Graphiti-Plasmate
April 12, 2026 ยท View on GitHub
Build knowledge graphs from web pages with 10-100x token compression.
This integration combines Plasmate's efficient HTML-to-SOM (Semantic Object Model) conversion with Graphiti's real-time knowledge graph capabilities for AI agents.
Features
- Efficient Web Loading: Uses Plasmate CLI for 10-100x token compression vs raw HTML
- Entity Extraction: Automatically extracts organizations, people, topics, and more
- Relationship Mapping: Captures links, hierarchies, and semantic connections
- Episodic Memory: Track browsing sessions with temporal queries
- Graphiti Compatible: Direct export to Graphiti knowledge graph format
Installation
pip install graphiti-plasmate
Prerequisites
- Python 3.10+
- Plasmate CLI installed and in PATH
- Graphiti (graphiti-core)
Quick Start
import asyncio
from graphiti_plasmate import PlasmateGraphLoader
async def main():
# Initialize loader
loader = PlasmateGraphLoader()
# Load a single URL
result = await loader.load("https://example.com")

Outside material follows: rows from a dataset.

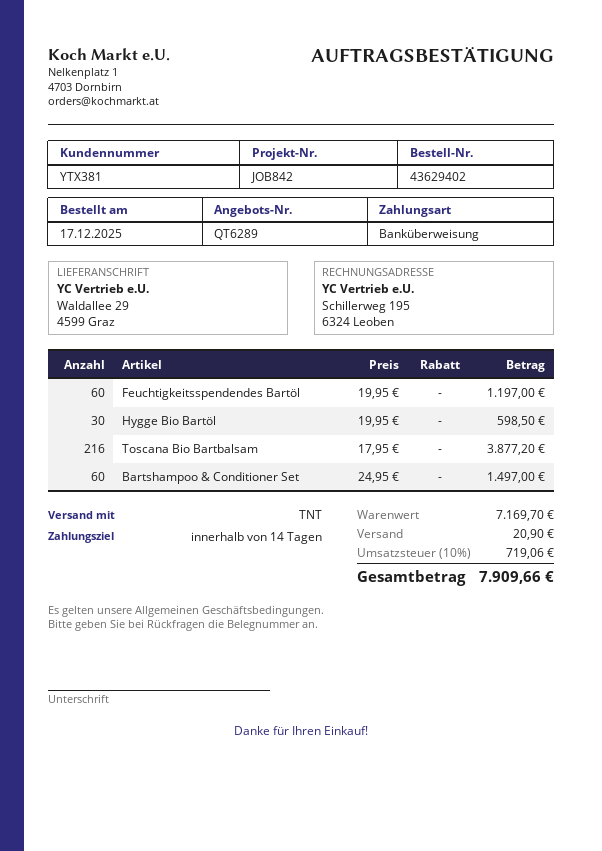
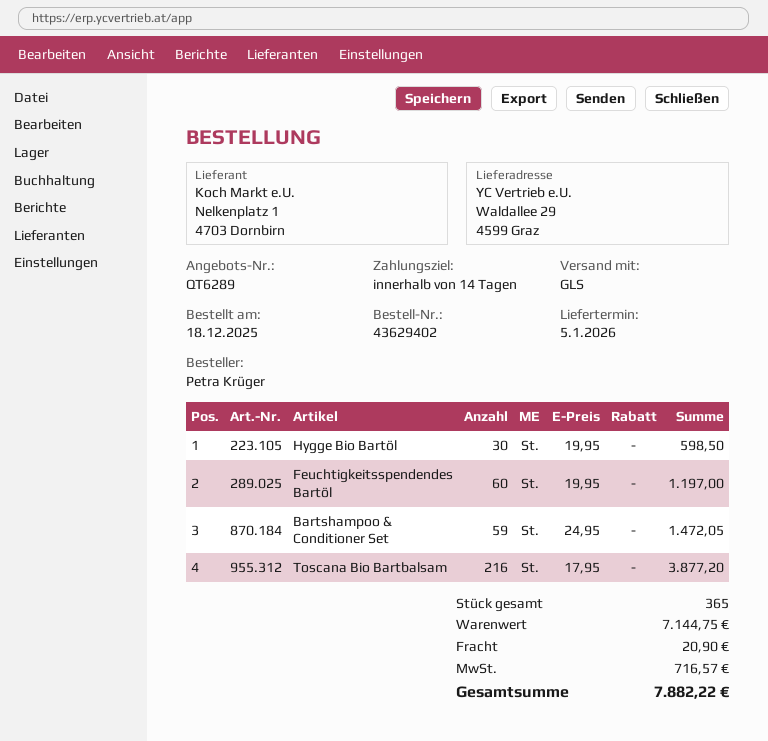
order date: 2025-12-17 -> 2025-12-18
shipping method: TNT -> GLS
Bartshampoo & Conditioner Set: 60 x 24.95 = 1497.00 -> 59 x 24.95 = 1472.05
subtotal: 7169.70 -> 7144.75
tax: 719.06 -> 716.57
total: 7909.66 -> 7882.22

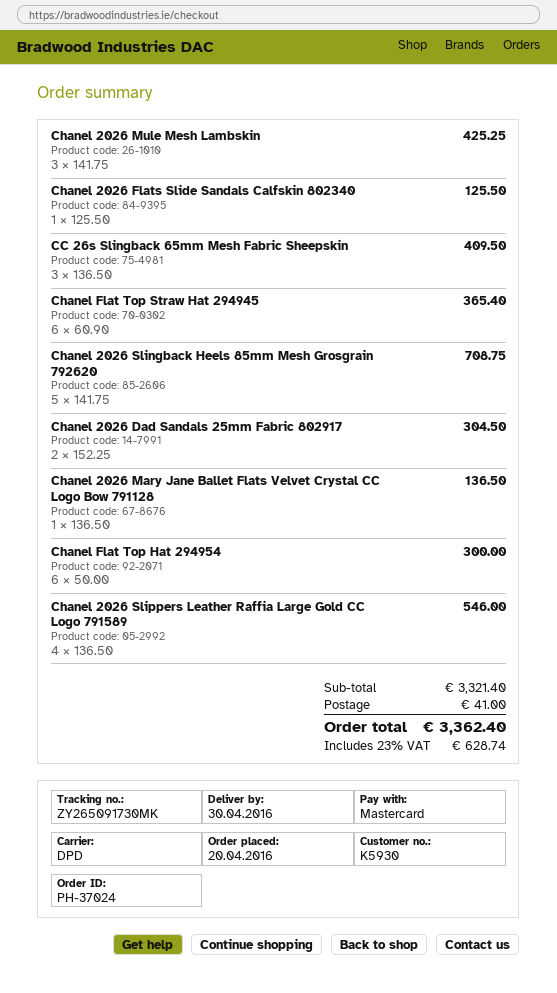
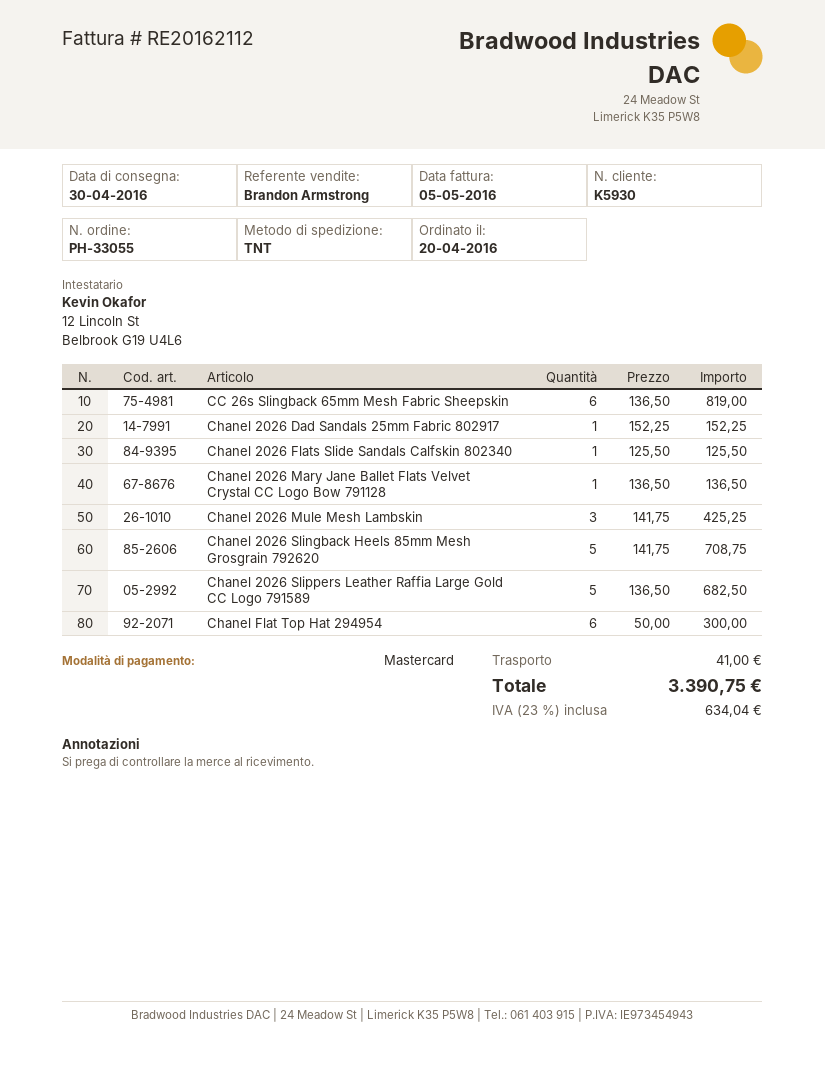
order number: PH-37024 -> PH-33055
shipping method: DPD -> TNT
CC 26s Slingback 65mm Mesh Fabric Sheepskin: 3 x 136.50 = 409.50 -> 6 x 136.50 = 819.00
Chanel Flat Top Straw Hat 294945: 6 x 60.90 = 365.40 -> none
Chanel 2026 Dad Sandals 25mm Fabric 802917: 2 x 152.25 = 304.50 -> 1 x 152.25 = 152.25
Chanel 2026 Slippers Leather Raffia Large Gold CC Logo 791589: 4 x 136.50 = 546.00 -> 5 x 136.50 = 682.50
tax: 23% = 628.74 -> 23% = 634.04
total: 3362.40 -> 3390.75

print(f"Found {len(result.entities)} entities")
print(f"Found {len(result.relationships)} relationships")
# Access the SOM
print(f"Page title: {result.som.get('title')}")
asyncio.run(main())
Loading Multiple Pages
from graphiti_plasmate import PlasmateGraphLoader
loader = PlasmateGraphLoader()
# Load multiple URLs concurrently
result = loader.load_batch_sync([
"https://example.com",
"https://example.org",
"https://httpbin.org/html",
], max_concurrent=5)
print(f"Loaded {len(result.successful)} pages")
print(f"Total entities: {len(result.entities)}")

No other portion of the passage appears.